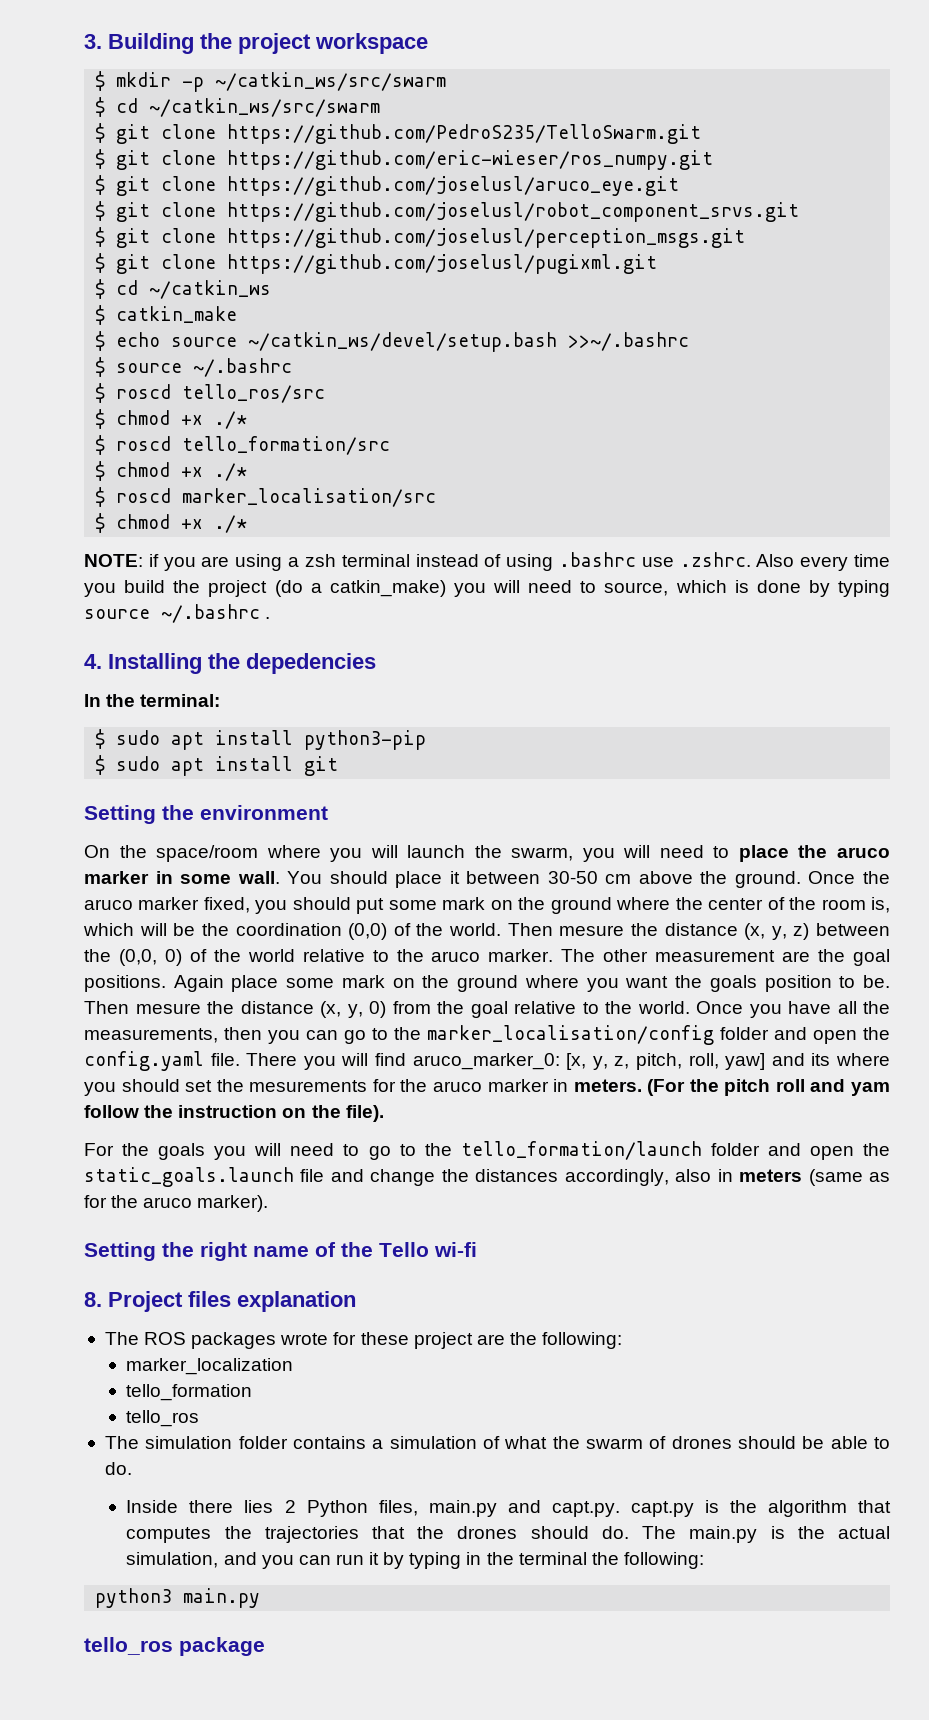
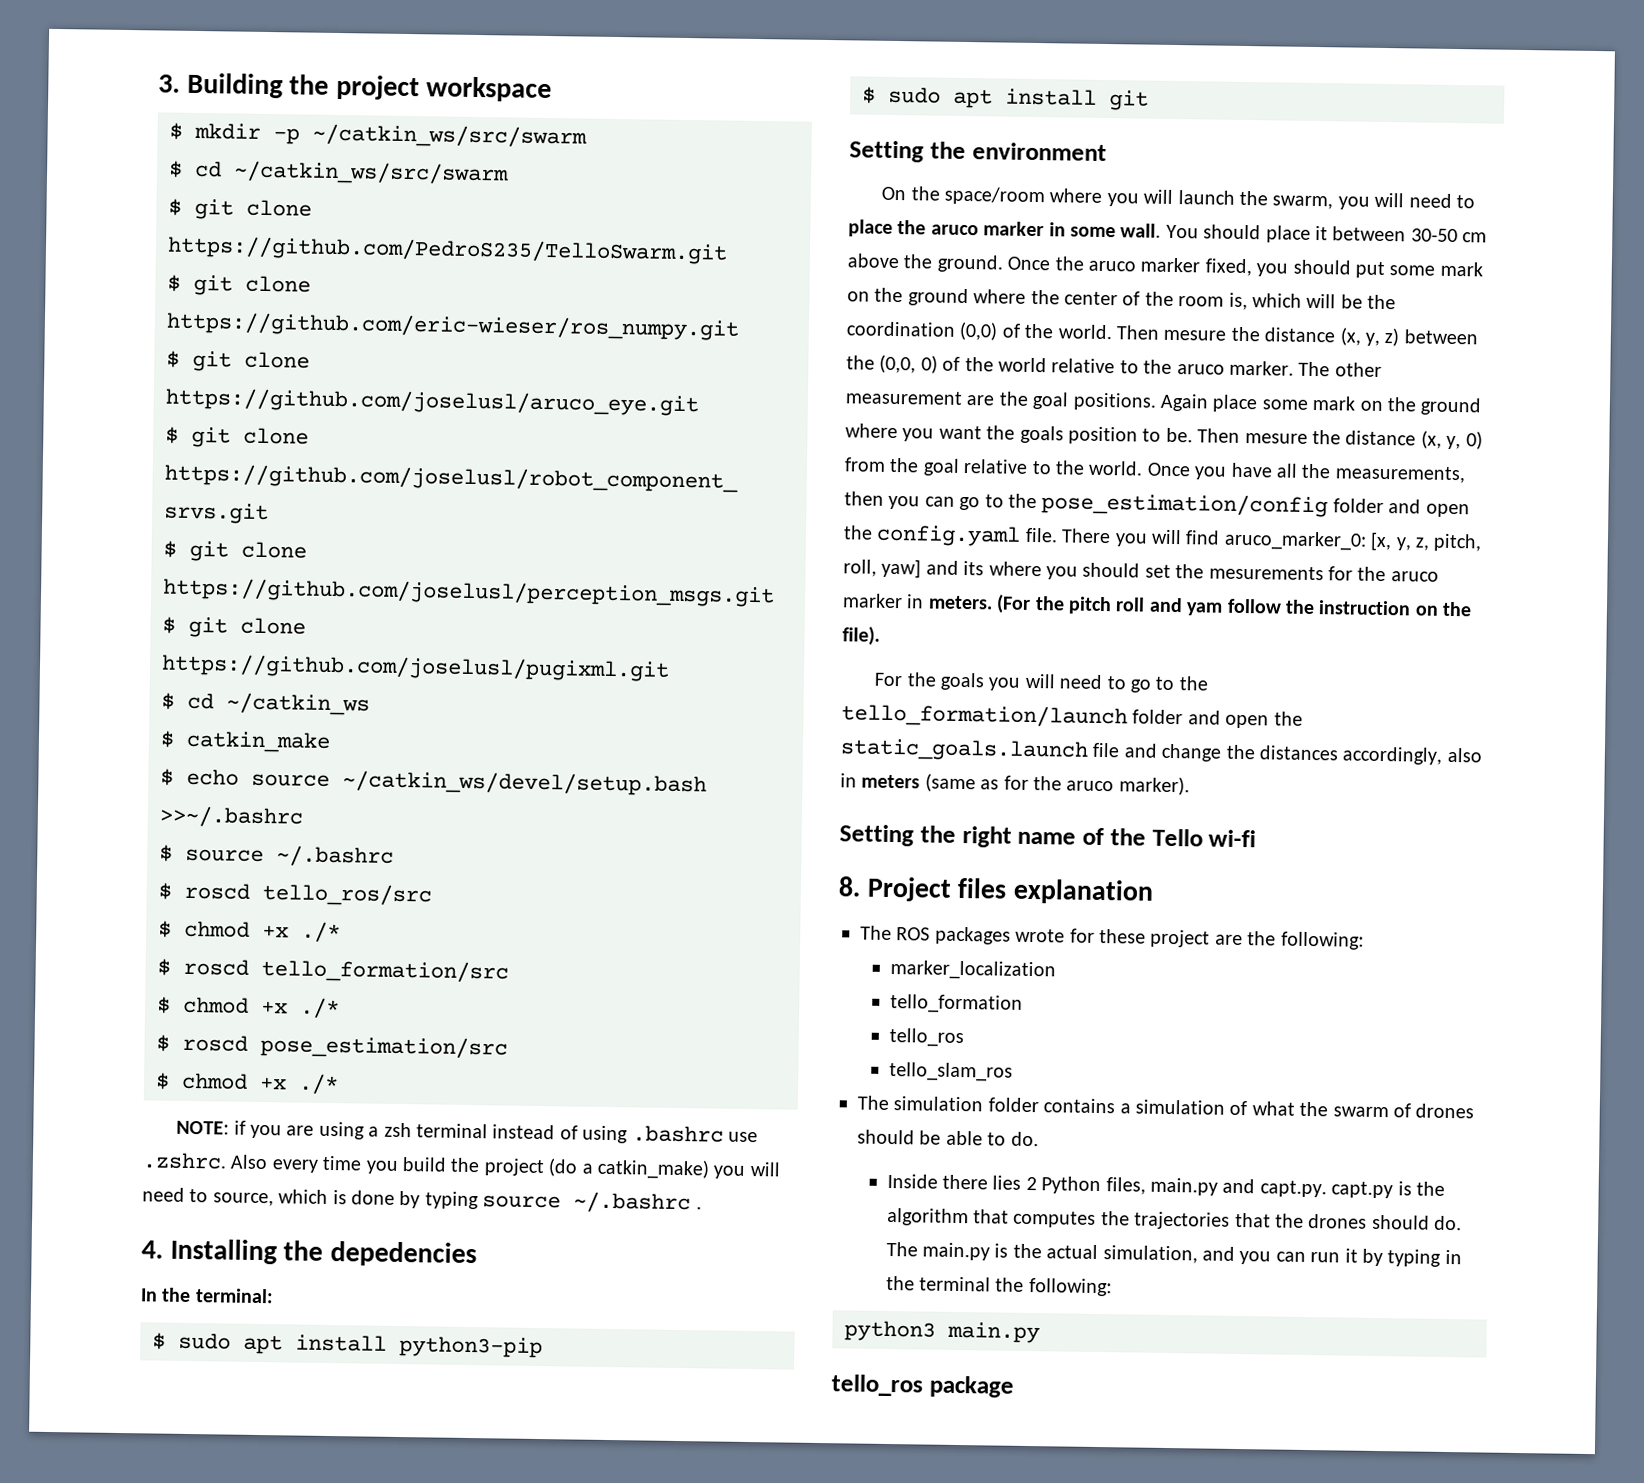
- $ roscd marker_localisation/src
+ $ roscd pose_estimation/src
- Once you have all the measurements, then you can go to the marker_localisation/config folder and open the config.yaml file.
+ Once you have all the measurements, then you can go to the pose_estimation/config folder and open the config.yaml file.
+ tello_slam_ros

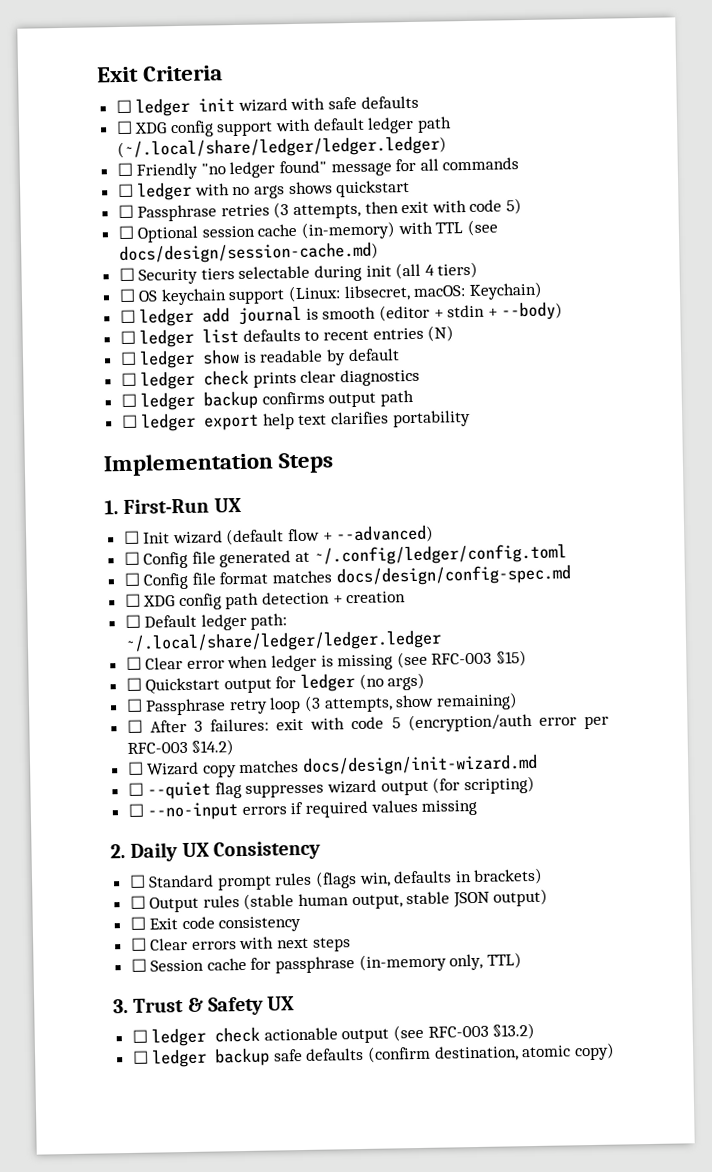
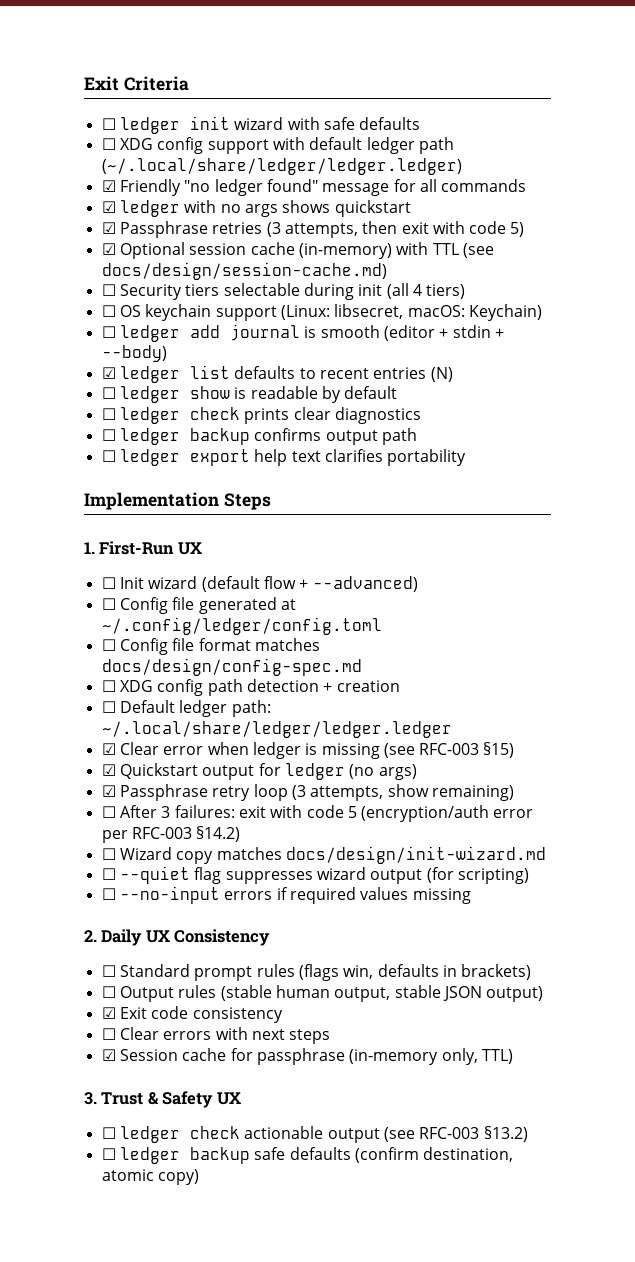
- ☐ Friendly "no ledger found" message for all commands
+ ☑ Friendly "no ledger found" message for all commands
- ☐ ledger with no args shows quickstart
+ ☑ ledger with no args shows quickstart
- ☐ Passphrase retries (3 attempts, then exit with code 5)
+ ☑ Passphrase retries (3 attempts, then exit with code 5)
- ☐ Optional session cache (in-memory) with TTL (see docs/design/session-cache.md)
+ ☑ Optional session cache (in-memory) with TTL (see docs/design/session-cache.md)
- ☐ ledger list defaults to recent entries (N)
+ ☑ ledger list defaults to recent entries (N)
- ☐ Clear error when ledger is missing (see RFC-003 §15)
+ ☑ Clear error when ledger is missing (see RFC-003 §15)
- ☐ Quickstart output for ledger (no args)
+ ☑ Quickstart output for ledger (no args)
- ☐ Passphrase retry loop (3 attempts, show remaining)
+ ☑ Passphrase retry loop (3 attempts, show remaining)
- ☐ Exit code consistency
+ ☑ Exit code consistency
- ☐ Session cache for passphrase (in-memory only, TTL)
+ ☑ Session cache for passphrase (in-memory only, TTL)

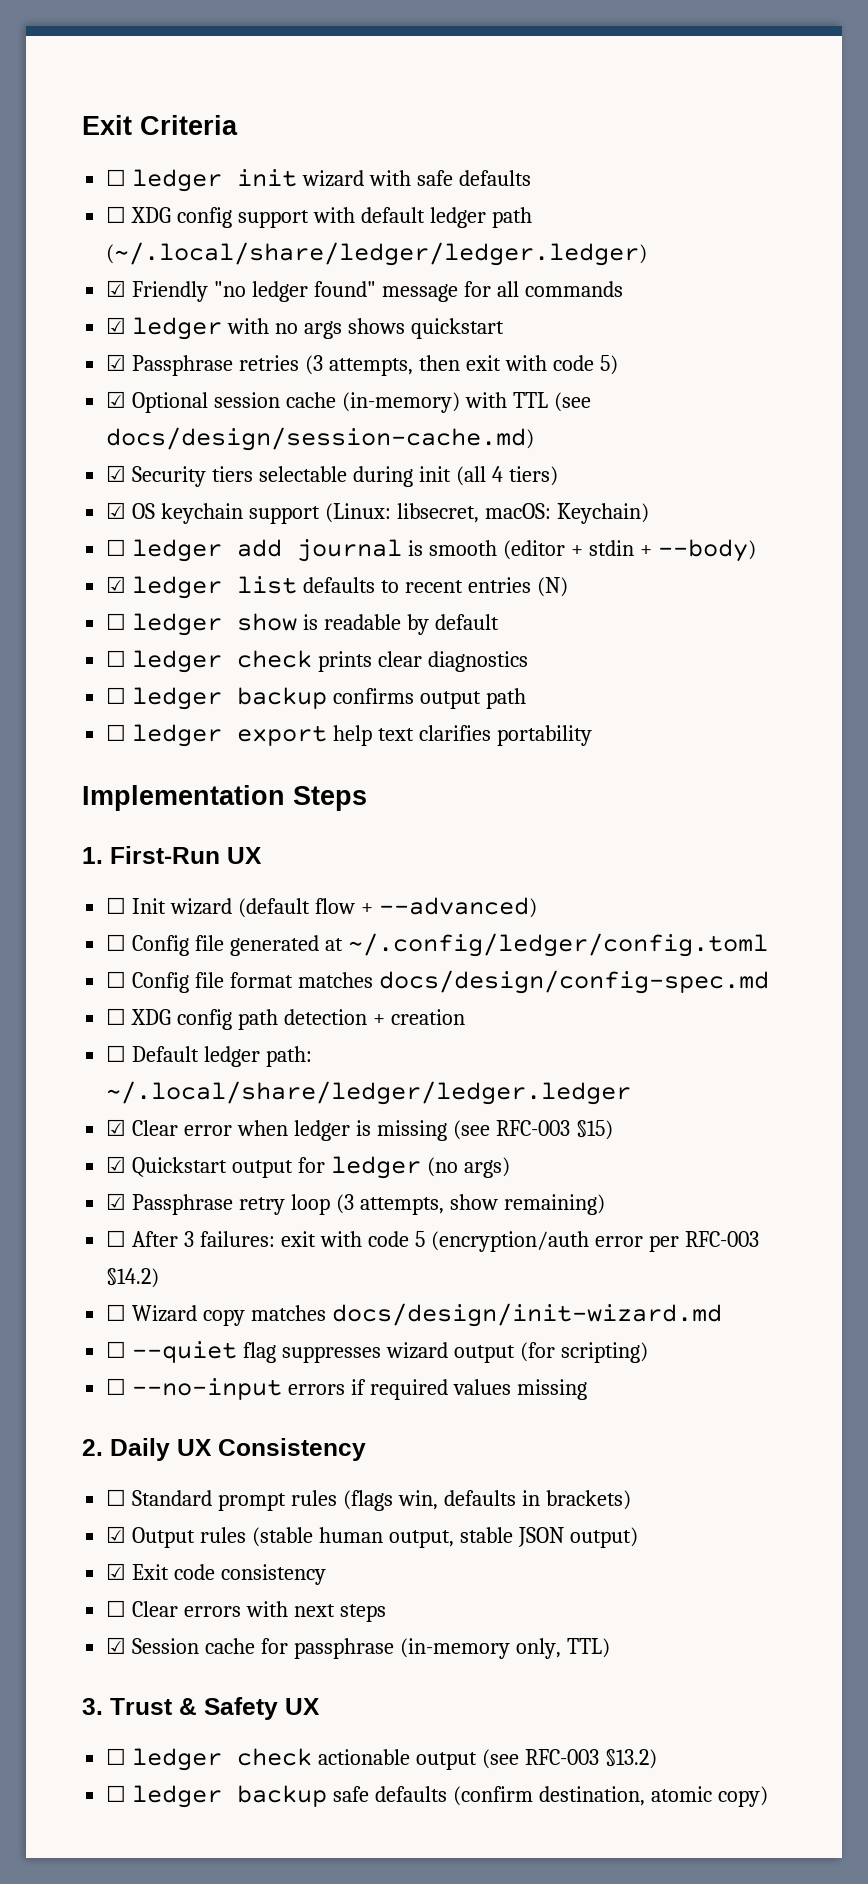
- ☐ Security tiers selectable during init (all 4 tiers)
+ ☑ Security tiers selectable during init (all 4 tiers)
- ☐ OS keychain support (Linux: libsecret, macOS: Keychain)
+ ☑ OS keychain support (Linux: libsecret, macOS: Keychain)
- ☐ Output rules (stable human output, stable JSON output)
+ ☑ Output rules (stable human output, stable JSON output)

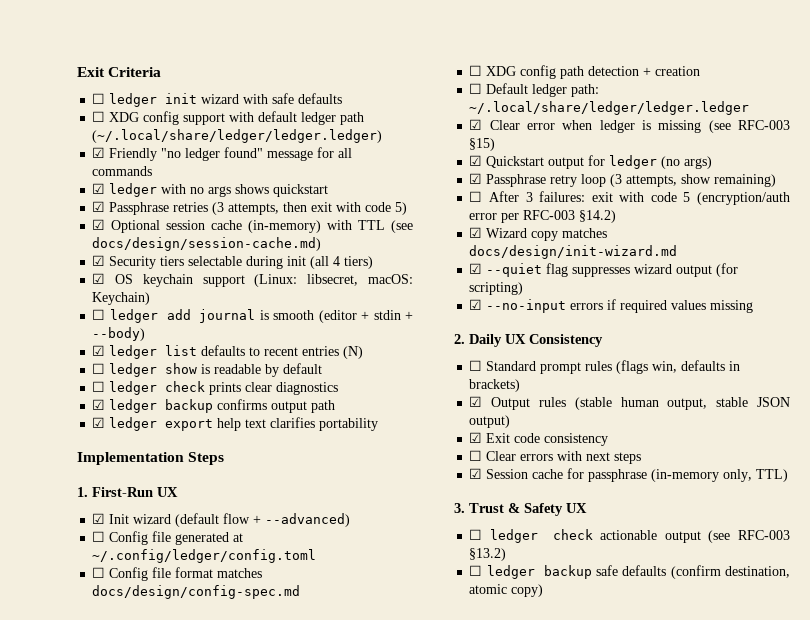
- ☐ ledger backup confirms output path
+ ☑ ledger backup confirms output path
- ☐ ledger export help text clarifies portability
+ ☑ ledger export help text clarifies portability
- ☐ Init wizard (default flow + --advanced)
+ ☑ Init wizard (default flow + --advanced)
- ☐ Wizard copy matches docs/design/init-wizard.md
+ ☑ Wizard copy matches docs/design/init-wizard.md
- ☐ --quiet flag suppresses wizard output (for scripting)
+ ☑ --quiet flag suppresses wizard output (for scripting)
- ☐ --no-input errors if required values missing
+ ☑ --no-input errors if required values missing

....................

§ Work order:
The word "flag" may appear in several lines of the data; count those lines and give only the number.

§ Worked solution:
2